## Your objective
Your task is to output, without alteration, each line from the one containing "- It uses 2" through the final line of the records below.

Task inputs Block Start

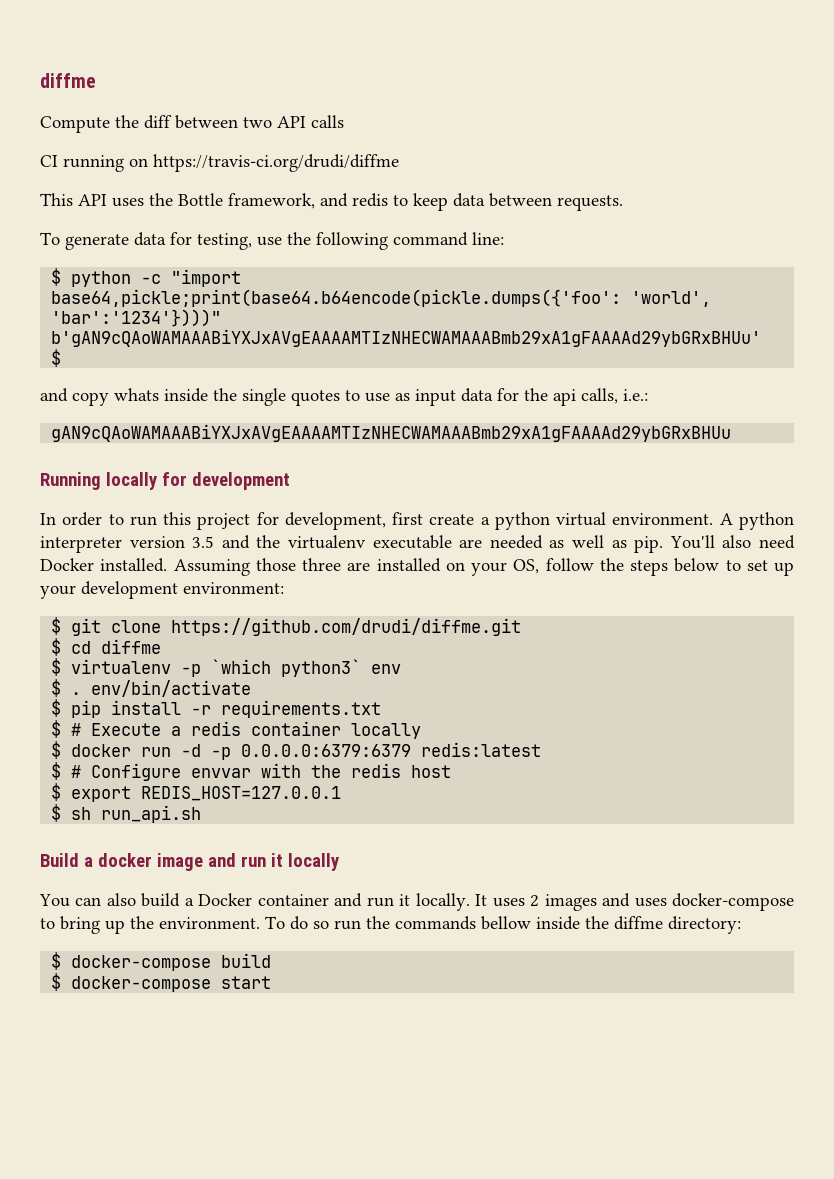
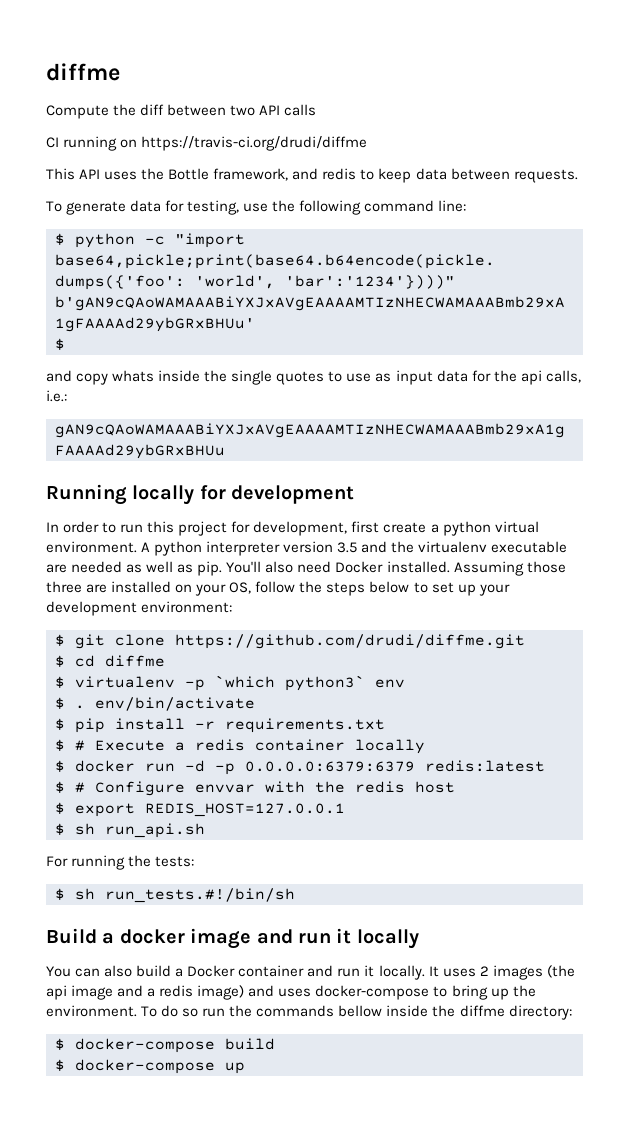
+ For running the tests:
+ $ sh run_tests.#!/bin/sh
- It uses 2 images and uses docker-compose to bring up the environment.
+ It uses 2 images (the api image and a redis image) and uses docker-compose to bring up the environment.
- $ docker-compose start
+ $ docker-compose up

Task inputs Block End

## Answer box
- It uses 2 images and uses docker-compose to bring up the environment.
+ It uses 2 images (the api image and a redis image) and uses docker-compose to bring up the environment.
- $ docker-compose start
+ $ docker-compose up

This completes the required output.